Limitations & Future Work¶
- The placement of the auxiliary supervision layer requires separate tuning for each model architecture (layer 4 for SiT-B, layer 8 for larger models).
- Three hyperparameters — the IG scale \(w\), the guidance interval \([\sigma_{\text{low}}, \sigma_{\text{high}}]\), and the auxiliary loss weight \(\lambda\) — require joint tuning.
- Validation is limited to class-conditional ImageNet; the method has not been tested on text-conditional generation (e.g., SD, SDXL).

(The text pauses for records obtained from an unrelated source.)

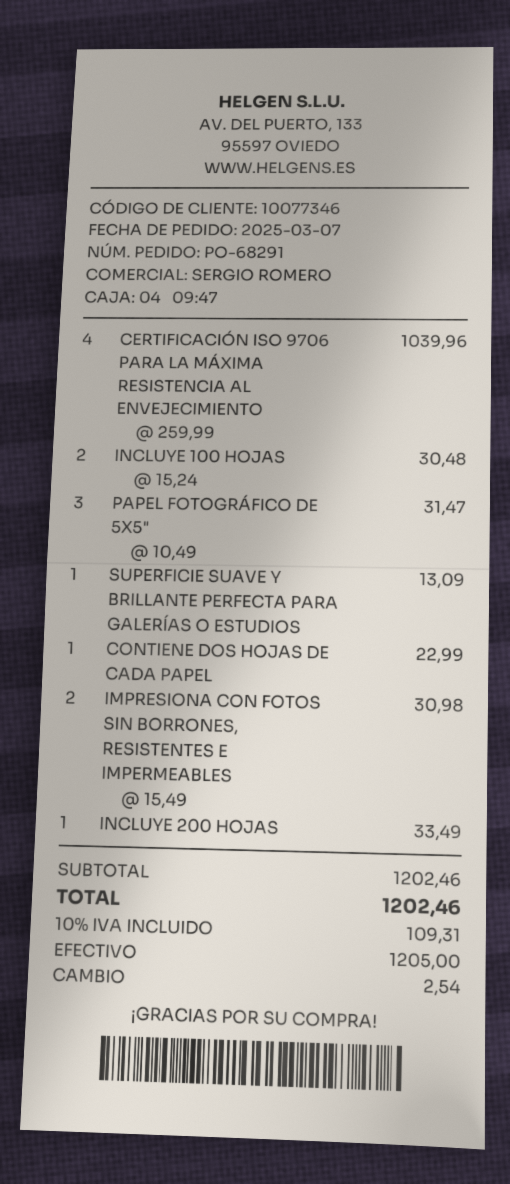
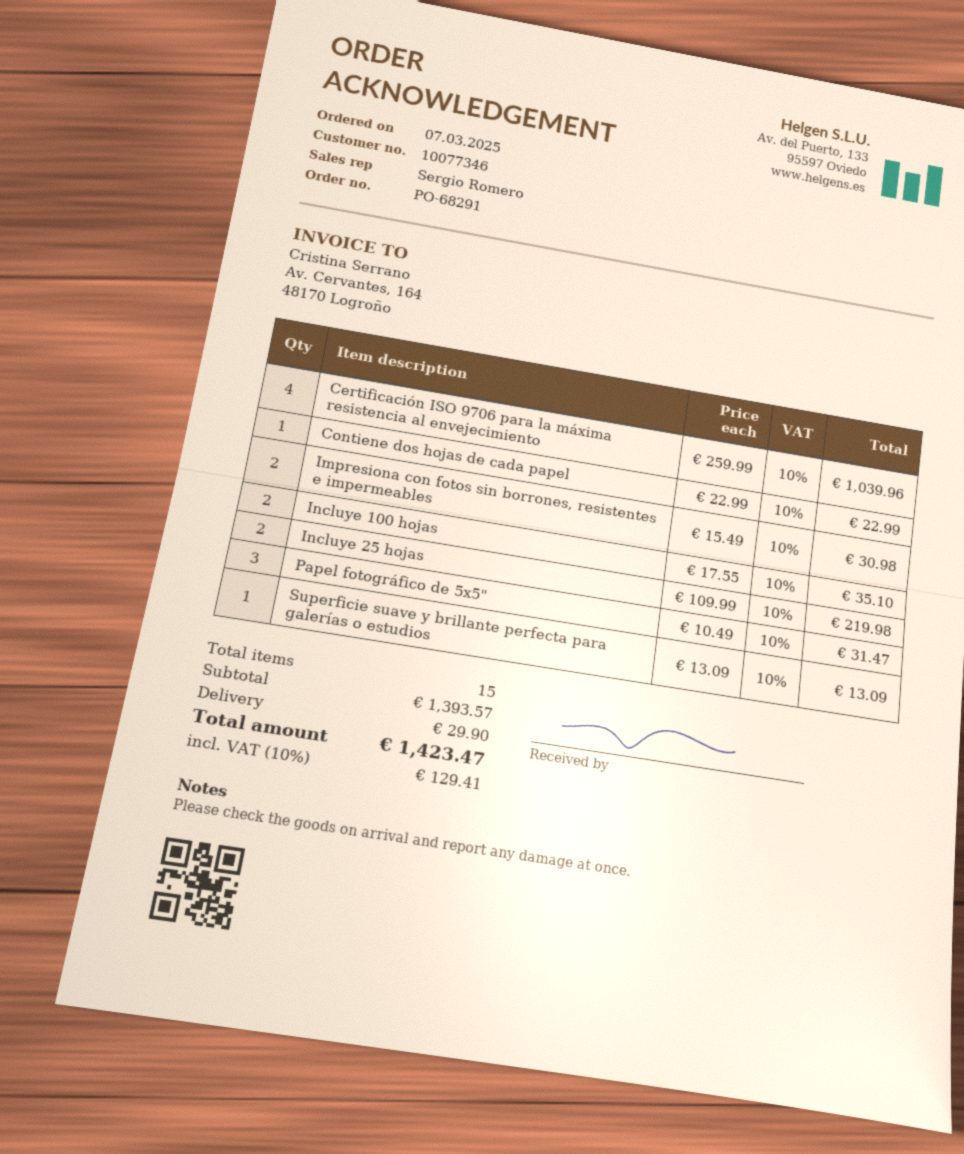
INCLUYE 100 HOJAS: 2 x 15.24 = 30.48 -> 2 x 17.55 = 35.10
INCLUYE 200 HOJAS: 1 x 33.49 = 33.49 -> none
Incluye 25 hojas: none -> 2 x 109.99 = 219.98
subtotal: 1202.46 -> 1393.57
shipping: none -> 29.90
tax: 10% = 109.31 -> 10% = 129.41
total: 1202.46 -> 1423.47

- The intermediate output head introduces a small number of additional parameters (one extra output layer), which, while minimal, may warrant attention in large-scale distributed training.
Related Work & Insights¶
- vs. Autoguidance: Autoguidance requires separately training a degraded model; IG uses intermediate layers as a natural "degraded version" at zero additional training cost. The two methods exhibit similar behavior in 2D distribution experiments.
- vs. CFG: CFG provides class-conditional directional guidance (pushing toward the target class); IG provides class-agnostic manifold guidance (pushing toward high-probability regions of the data distribution). The two are complementary and their combination achieves state-of-the-art results.

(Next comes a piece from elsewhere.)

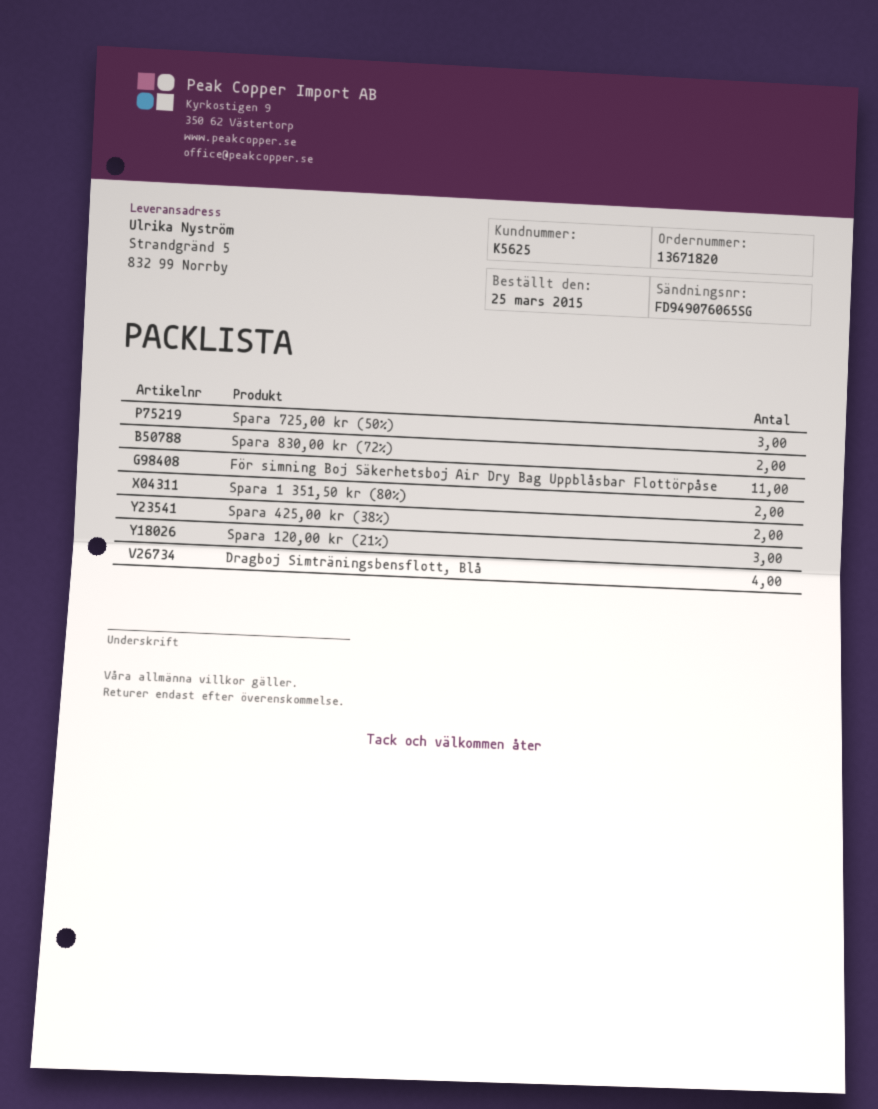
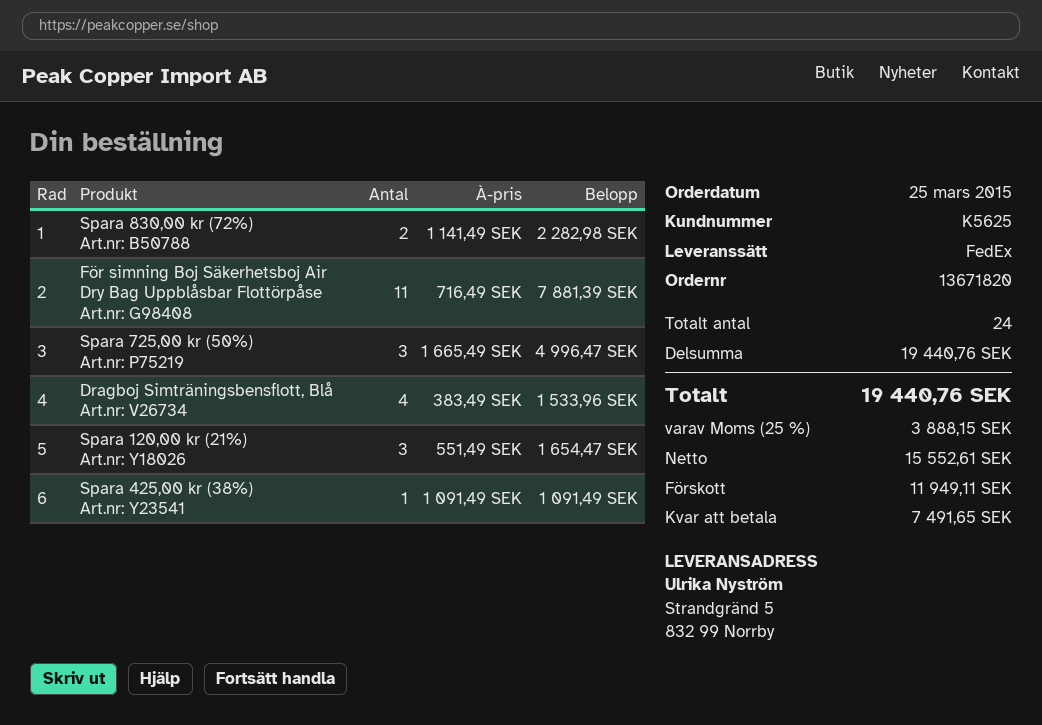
Spara 1 351,50 kr (80%): 2 -> none
Spara 425,00 kr (38%): 2 -> 1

- vs. PAG/SEG/SAG: These methods construct a weak version at inference time by perturbing attention maps or inputs; IG embeds the weak version during training, requiring no modifications at inference. The approach is cleaner and more efficient.
- vs. REPA/SRA: Self-supervised representation alignment regularizes intermediate layers using complex pretrained models; IG's auxiliary supervision is simpler yet achieves comparable convergence acceleration.
Rating¶
- Novelty: ⭐⭐⭐⭐⭐ The "intermediate layers as weak model" insight is elegant and profound; the two-birds-one-stone design is highly commendable.
- Experimental Thoroughness: ⭐⭐⭐⭐⭐ Multiple model scales, detailed ablations, 2D visualizations, training acceleration extensions, and SOTA results — extremely comprehensive.
- Writing Quality: ⭐⭐⭐⭐ Clear structure; the 2D toy experiment visualizations are particularly effective for conveying the core intuition.
- Value: ⭐⭐⭐⭐⭐ FID 1.19 SOTA + training acceleration + plug-and-play applicability — strong contributions in both theory and practice.